Notre Dame Queer Film Festival - 2005

2005

The second Notre Dame Queer Film Festival was held from February 10, 2005–February 12, 2005. The venue of the festival moved to the state-of-the-art Debartolo Center for the Performing Arts Browning Cinema. Dacey shifted his role from student chair to director of operations and media relations for the festival. Joanna Basile was the student chair and GALA ND/SMC Chair Gus Hinojosa remained the alumni chair.

The second festival featured Saved! on February 10, 2005 with a talkbalk with director Brian Dannelly. On February 11, 2005, the documentary In Good Conscience: Sister Jeannine Gramick's Journey of Faith screened preceded by a panel on gay marriage with producer Brendan Faye, director Barbara Rick, Rick Garcia, Notre Dame Proefessor Gail Bederman, and Sister Jeannine Gramick. The panel was moderated by GALA ND/SMC member David Pais. A second documentary entitled Gay Pioneers also was shown that day with a talbalk by the late longtime gay and lesbian civil rights activist Barbara Gittings(1932–2007). The film adaptation of Angels in America was shown on the evening of February 11 and afternoon of February 12 while Love! Valour! Compassion! screened on that evening with a question and answer session by director and Tony award-winner Terrence McNally.

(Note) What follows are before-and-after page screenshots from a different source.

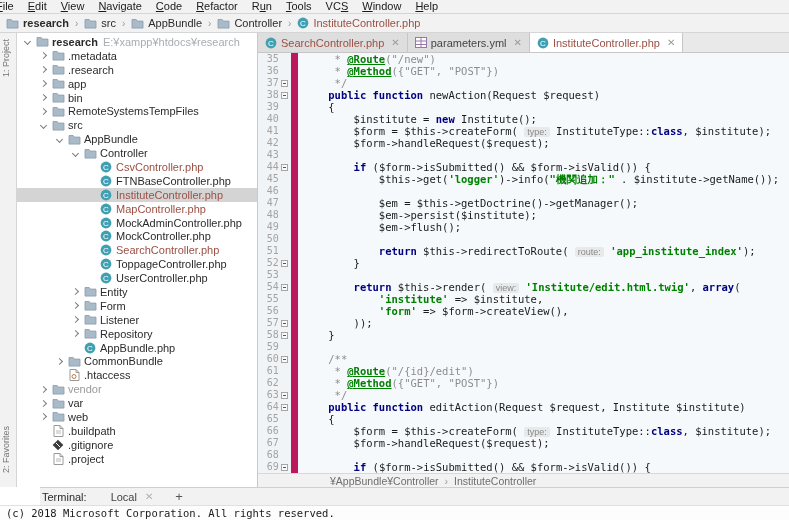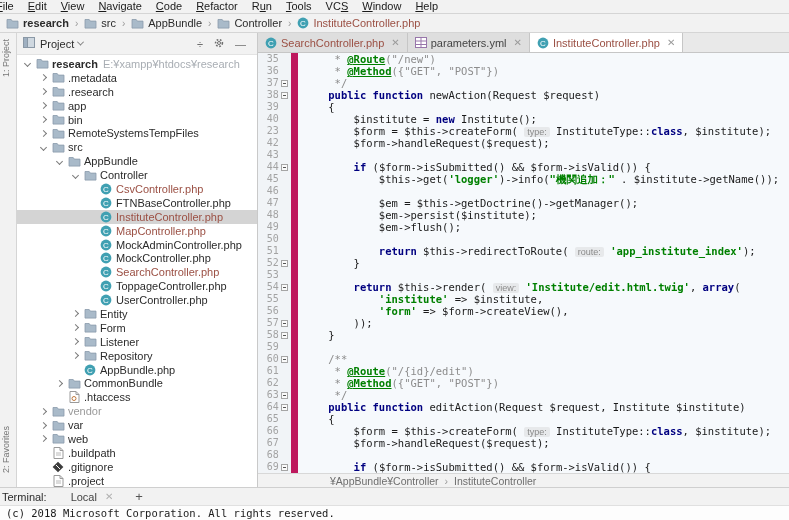"Project" div { html: <div> <span> <svg> <rect></rect> <rect></rect> </svg> </span> <span>Project</span> <span></span> <span></span> <span>÷</span> <span> <svg> <circle></circle> <circle></circle> </svg> </span> <span>—</span> </div> -> none }
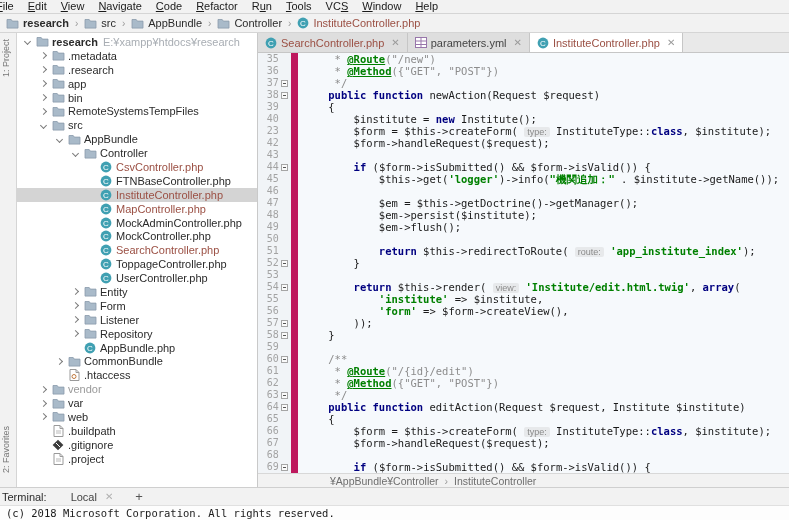"23" span.g-num { text: 23 -> 41 }
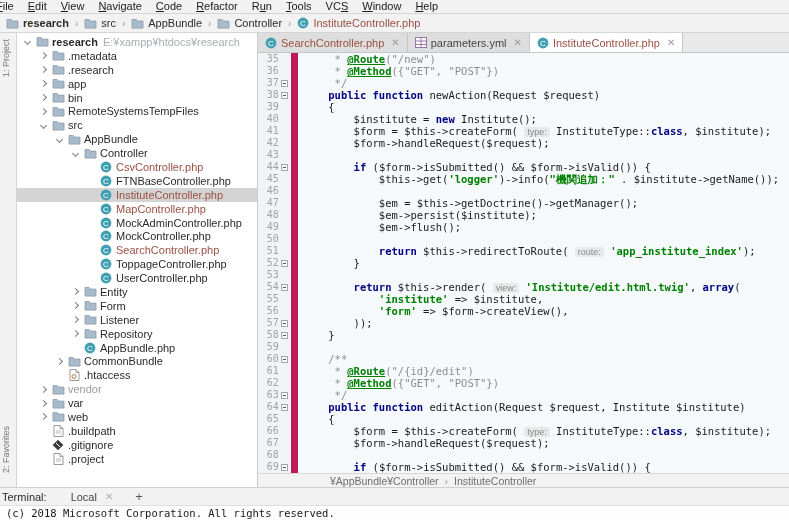"Terminal:" #terminalbar { margin-left: none -> 40px }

Matthew Storin, University of Notre Dame Vice President of News and Information, said of the 2005 festival: "There are people who object to it and we respect those opinions. But if we attempted to stop the culture of the United States of America in the year 2005 at the gate on Notre Dame Avenue and on Juniper Road, not only would that be a fruitless exercise, but we really wouldn't be preparing our students for the world they're going to enter into."

Bishop John D'Arcy of the Ft. Wayne-South Bend, IN diocese condemned the festival as "an abuse of academic freedom." Storin responded in a written statement, which said: "within reason, we would prefer that our students encounter the secular American culture, with all its faults, in the context of their Catholic education rather than attempting to cloister them till the time they graduate, only then to confront reality."